Poverty = lack of doctor visits = higher death rates?

St. Lawrence County ranks near the bottom in health outcomes.

Many people assume that the government helps low income people who really need medical care – people diagnosed with cancer or other potentially life-threatening illnesses. I used to think that, too.

But then I spoke with Ruth Fishbeck, director of the Health Initiative in Potsdam, for a story about health care needs in the North Country.

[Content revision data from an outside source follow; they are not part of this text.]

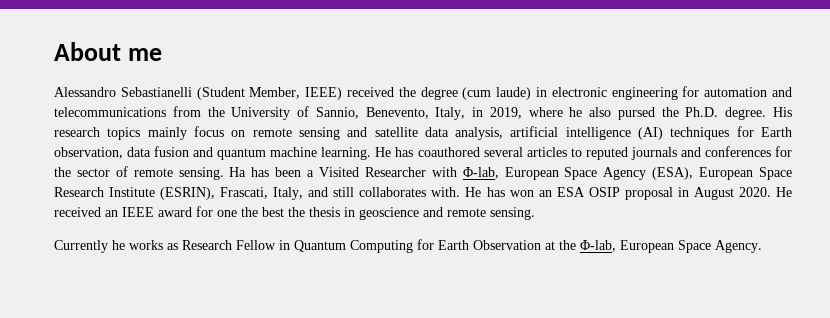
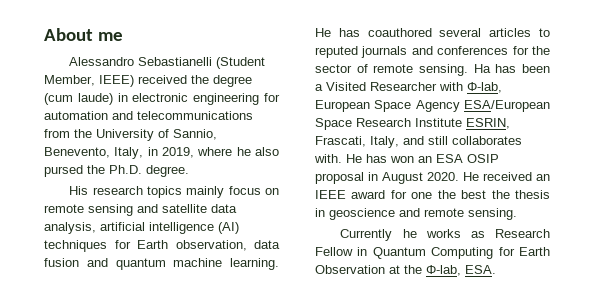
- Alessandro Sebastianelli (Student Member, IEEE) received the degree (cum laude) in electronic engineering for automation and telecommunications from the University of Sannio, Benevento, Italy, in 2019, where he also pursed the Ph.D. degree. His research topics mainly focus on remote sensing and satellite data analysis, artificial intelligence (AI) techniques for Earth observation, data fusion and quantum machine learning.
+ Alessandro Sebastianelli (Student Member, IEEE) received the degree (cum laude) in electronic engineering for automation and telecommunications from the University of Sannio, Benevento, Italy, in 2019, where he also pursed the Ph.D. degree.
+ His research topics mainly focus on remote sensing and satellite data analysis, artificial intelligence (AI) techniques for Earth observation, data fusion and quantum machine learning.
- Ha has been a Visited Researcher with Φ-lab, European Space Agency (ESA), European Space Research Institute (ESRIN), Frascati, Italy, and still collaborates with.
+ Ha has been a Visited Researcher with Φ-lab, European Space Agency ESA/European Space Research Institute ESRIN, Frascati, Italy, and still collaborates with.
- Currently he works as Research Fellow in Quantum Computing for Earth Observation at the Φ-lab, European Space Agency.
+ Currently he works as Research Fellow in Quantum Computing for Earth Observation at the Φ-lab, ESA.

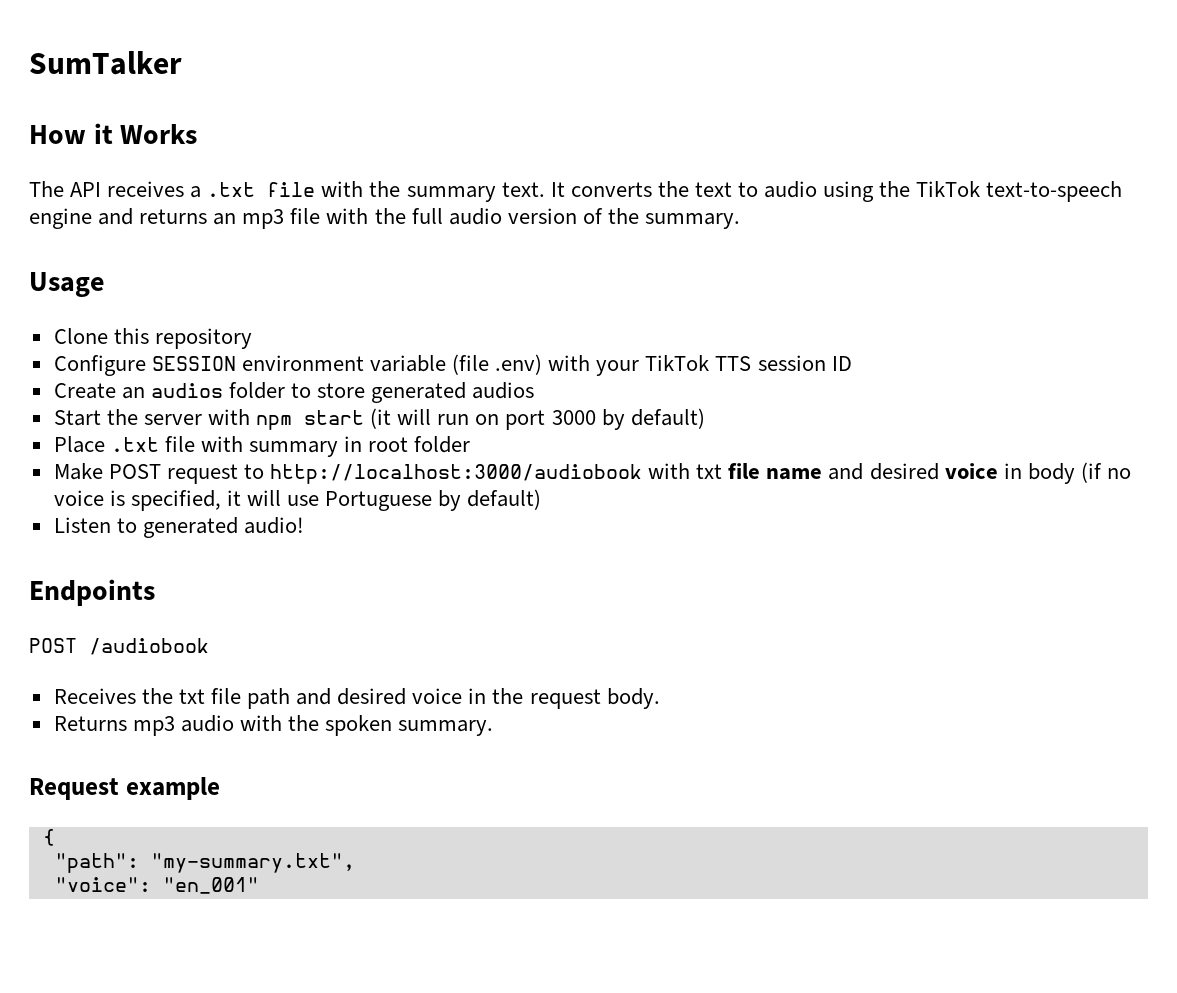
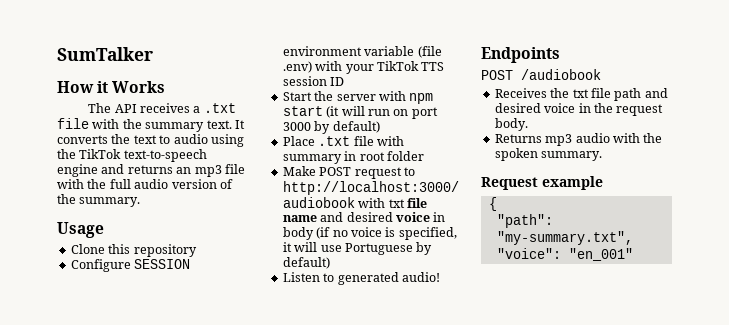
- Create an audios folder to store generated audios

She told me that a lot of sick people don’t get government assistance – even when they can’t afford medical care. So they go without doctor visits, lab work, and medications.

Fishbeck says this is having serious health consequences in St. Lawrence County. It’s ranked among the worst of New York’s 62 Counties by most health measures. Here’s what Fishbeck had to say…

“People are dying. We rank in health outcomes, we rank 58th or 59th out of 62, and that means premature death and sickness. And a lot of it is simply the lack of money to get adequate health care.”

Fishbeck says people who have health insurance just don’t understand how hard it can be to go to the doctor, when it might leave you without money for rent or food.

“So many people are under the impression that there are programs, that the government wouldn’t let somebody with cancer not get treatment because they don’t have money. But that happens every day because there is no program.”

Fishbeck thinks the new national health care law will help more people to afford insurance. The Supreme Court is expected to rule on the law in the next few weeks.

What do you think about health care in the North Country? Is lack of money the main issue – or do you have other concerns? And do you think attempts to make health insurance more affordable will help?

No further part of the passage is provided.